Before I could enter a protest, Mr. Pickens said, “I’m all right, honey. It started with my client, a Mrs. Hanson, in Winston-Salem, who hired me to find her son who’d been missing a little over six months. The local cops had investigated and sent out bulletins, but she felt they’d given up on it. And they had because, come to find out, this wasn’t the first time the boy had gone missing and not the first time he’d been in trouble with the law. He’d been arrested at least once on a marijuana charge and several times for vandalism and joyriding. Mrs. Hanson blamed it all on his getting mixed up with the wrong crowd.” Mr. Pickens stopped and seemed to gather his thoughts. “I keep saying ‘boy,’ but he’s twenty-two or -three, so with no evidence of foul play, the cops treated him like an adult who was free to come and go as he pleased. And also, come to find out, I was the third PI she’d hired. The others, she claimed, had just taken her money and done nothing. But I had something they hadn’t had: a ransom note that the mother had just received. It demanded twenty-five thousand dollars for his safe return, and a picture of the kid dated a couple of days before it came was sent along with it.
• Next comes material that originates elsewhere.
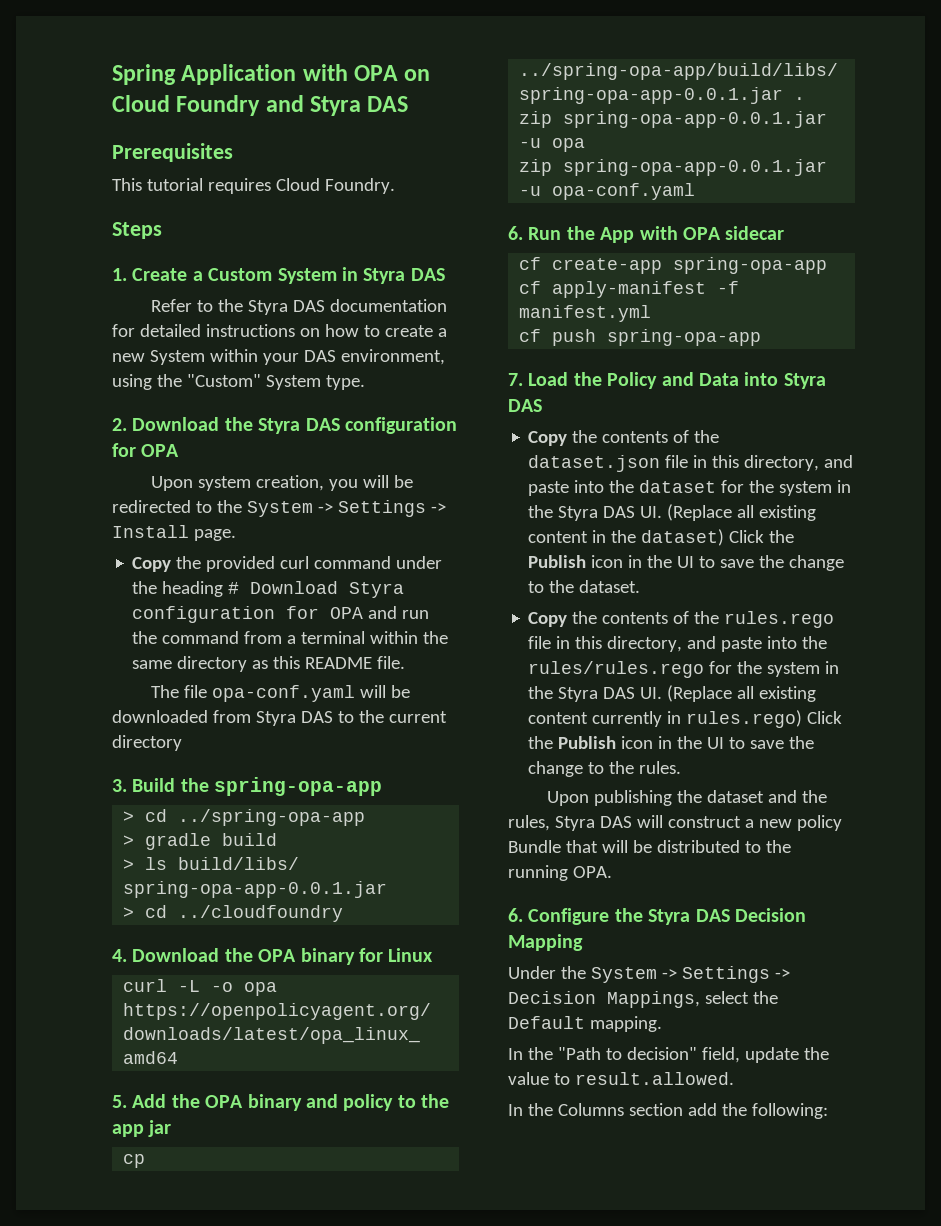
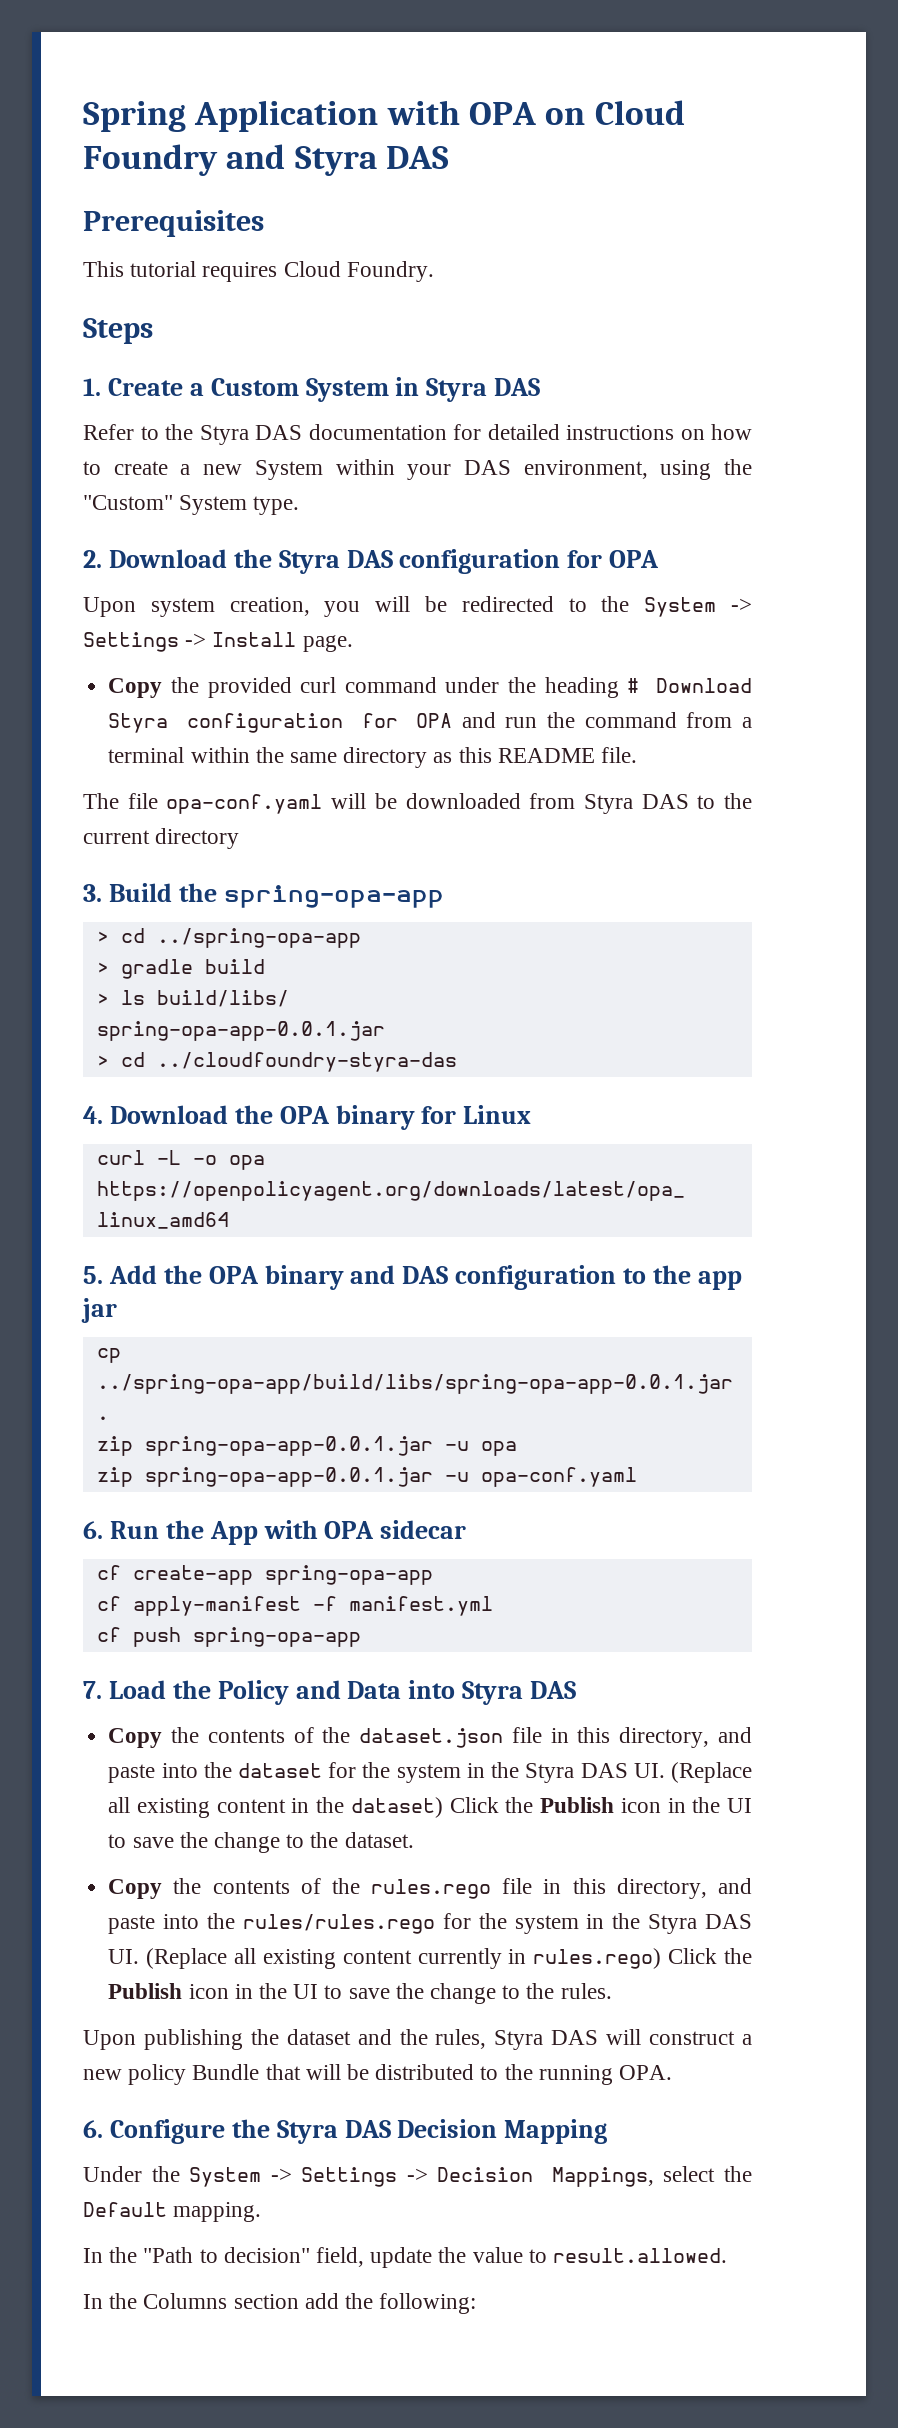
[178,905,344,922] ../cloudfoundry -> [156,1052,457,1072] ../cloudfoundry-styra-das
[343,1094,394,1111] policy -> [402,1265,617,1290] DAS configuration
“Well, the mother was beside herself, but she wouldn’t call the cops in again. ‘They won’t do anything,’ she said, and told me she’d pay me the twenty-five thousand if I’d bring him back to her. Well,” Mr. Pickens said somewhat wryly, “that was a
pretty good incentive, although I would’ve done it for my usual fee. See, the picture gave me an idea of how I could find him. Part of a sign on an old store was in the background, and the note itself gave me a starting point. That and the picture told me I wasn’t dealing with the sharpest knife in the drawer.”
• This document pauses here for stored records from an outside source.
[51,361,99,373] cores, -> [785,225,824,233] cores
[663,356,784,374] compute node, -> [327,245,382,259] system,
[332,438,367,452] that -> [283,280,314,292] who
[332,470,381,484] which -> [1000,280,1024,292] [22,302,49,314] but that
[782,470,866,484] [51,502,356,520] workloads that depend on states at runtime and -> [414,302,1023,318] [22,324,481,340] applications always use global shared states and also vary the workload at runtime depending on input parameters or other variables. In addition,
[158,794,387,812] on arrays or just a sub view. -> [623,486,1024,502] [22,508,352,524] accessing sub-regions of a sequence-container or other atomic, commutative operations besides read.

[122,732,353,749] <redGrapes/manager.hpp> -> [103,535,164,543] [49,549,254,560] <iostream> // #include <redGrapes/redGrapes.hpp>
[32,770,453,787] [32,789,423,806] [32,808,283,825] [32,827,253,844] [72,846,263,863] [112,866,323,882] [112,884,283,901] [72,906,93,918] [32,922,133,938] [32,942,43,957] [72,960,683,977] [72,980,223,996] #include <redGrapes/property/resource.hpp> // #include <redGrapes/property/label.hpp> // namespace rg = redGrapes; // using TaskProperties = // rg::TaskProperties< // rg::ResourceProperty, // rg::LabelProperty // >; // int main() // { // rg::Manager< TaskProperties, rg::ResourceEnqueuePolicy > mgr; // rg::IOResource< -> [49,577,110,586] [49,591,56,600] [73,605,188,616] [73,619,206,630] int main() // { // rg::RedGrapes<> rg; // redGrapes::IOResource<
“Why, J.D.?” Hazel Marie asked. “What was in the note?”
“Well, first off, it was written on the back of a gas receipt from a station in Beckley, West Virginia.”
“Why, we went right through there!” I said.
“You sure did, and that’s where I headed. I put out some feelers and began looking around from there.”
Coleman grinned and shook his head. “Sounds like he’d been picked up by some real dummies.”
“That’s not the half of it. I figured from the first that this Harold Hanson hadn’t been abducted. He was part of it. Who else would send a picture of a kidnap victim standing out in front of a store sign and eating a popsicle?”
“My word,” I murmured.
“Well,” Mr. Pickens went on, “it took me awhile, but I finally found where the picture had been taken. I’d spread out my search from Beckley, going through some of the surrounding towns. Anyway, I was tooling along a state highway outside of Mill Run and saw it. Drove right past it, then it hit me. I turned around and there it was.”
Hazel Marie was holding one of his hands in both of hers, sitting on the side of the bed, entranced with the story of her husband’s expertise. “Oh, J.D., you are so smart. How in the world did you recognize it?”
He smiled at her. “Well, in the picture, it looked to be a sign across the top of an open structure of some kind, but all the picture caught was cept sunday in big letters.”
“Oh, my goodness,” I said. “It was except sunday, wasn’t it? luther’s flea market open daily except sunday. Etta Mae and I saw the same thing. Mr. Pickens, it’s just remarkable that you would recognize the place from that little bit in the picture.”